The game has three different modes: Training Mode, where one can try the characters' moves for a set time; Standard Mode, which is a traditional arcade mode with nine battles in a row, without cut scenes or endings; and Legends Mode, a complex eight-round mode based upon the creation of and competition between customized characters with accumulated skills taken from the home version's Chronicles of the Sword mode, such as increased stamina or the ability to automatically escape grapples.
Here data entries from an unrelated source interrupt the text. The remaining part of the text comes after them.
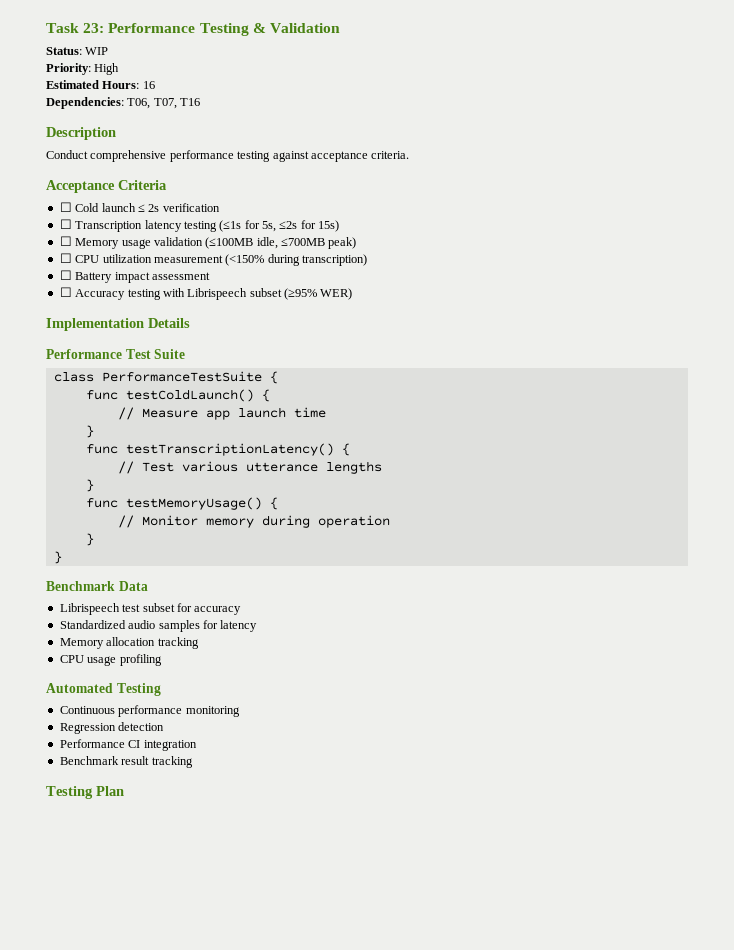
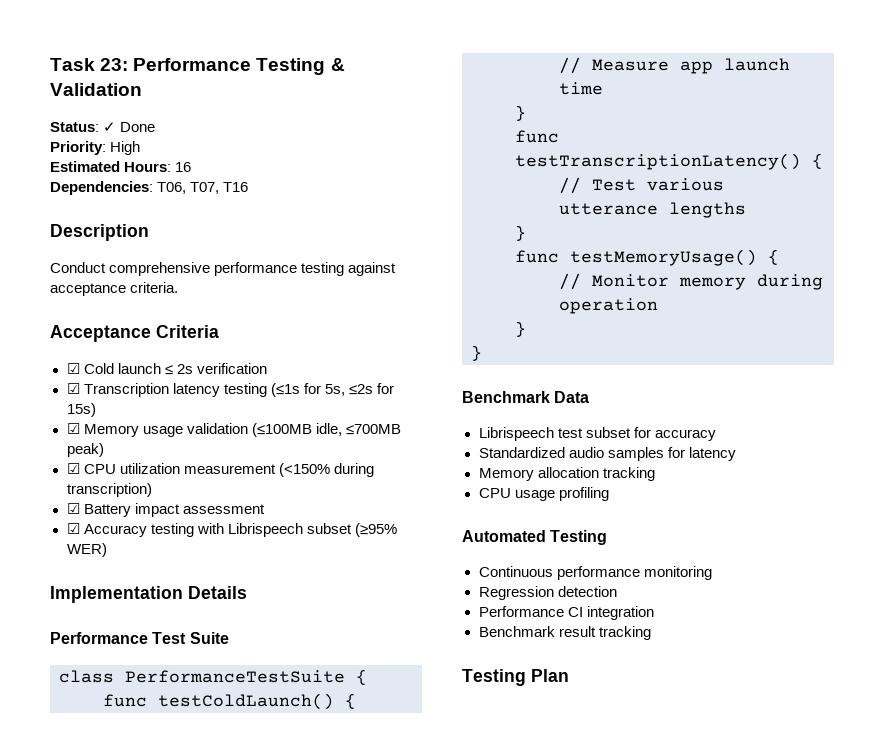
- Status: WIP
+ Status: ✓ Done
- ☐ Cold launch ≤ 2s verification
+ ☑ Cold launch ≤ 2s verification
- ☐ Transcription latency testing (≤1s for 5s, ≤2s for 15s)
+ ☑ Transcription latency testing (≤1s for 5s, ≤2s for 15s)
- ☐ Memory usage validation (≤100MB idle, ≤700MB peak)
+ ☑ Memory usage validation (≤100MB idle, ≤700MB peak)
- ☐ CPU utilization measurement (<150% during transcription)
+ ☑ CPU utilization measurement (<150% during transcription)
- ☐ Battery impact assessment
+ ☑ Battery impact assessment
- ☐ Accuracy testing with Librispeech subset (≥95% WER)
+ ☑ Accuracy testing with Librispeech subset (≥95% WER)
The Standard mode brings back Inferno as a sub boss character (Stage 8). The only difference is Inferno will now only use a move set similar to Cervantes instead of randomly doing the moves of any character.

=== Technical issues ===
If the player moves, deletes or does anything to any piece of data on a memory card that was created before a Chronicles of the Sword save file, the save file will become corrupt and unreadable, and sometimes has the potential of also corrupting all of Soulcalibur IIIs save data. This could also leave a block of corrupted data on the memory card that can't be deleted. This will force players to start the game all over again. The only way to prevent this is to have a Soulcalibur III save file as the first saved on the player's memory card.

==Reception==

The game has generally positive reviews with an aggregate score of 86/100 on Metacritic. IGN lauded it for its "stunning environment" and "charming characters" but thought that the game could use more diverse sound effects. GameSpot praised the "fun, fast-paced gameplay" but criticized the lack of online play.

Aggregate score
| Aggregator | Score |
|---|---|
| Metacritic | 86/100 |

Review scores
| Publication | Score |
|---|---|
| 1Up.com | A |
| Edge | 8/10 |
| Electronic Gaming Monthly | 9/10 |
| Eurogamer | 8/10 |
| GamePro | 4/5 |
| GameSpot | 8.2/10 |
| IGN | 8.5/10 |

Award
| Publication | Award |
|---|---|
| Academy of Interactive Arts & Sciences (2006) | Fighting Game of the Year |

===Awards===
- E3 2005 Game Critics Awards: Best Fighting Game
- E3 2005 GameSpot Awards: Best Fighting Game
- IGN: Best Fighting Game of 2005
- AIAS 9th Annual Interactive Achievement Awards: Fighting Game of the Year

In 2011, Complex ranked it as the 34th best fighting game of all time.

==Collectible card game==
Soulcalibur III is part of the Universal Fighting System collectible card game, created by Sabertooth Games and later published by Fantasy Flight Games. It was one of the official founding franchises of the card game, next to Street Fighter, when the game was released April 2006. UFS has seen five expansions based on Soulcalibur IIIs characters and history.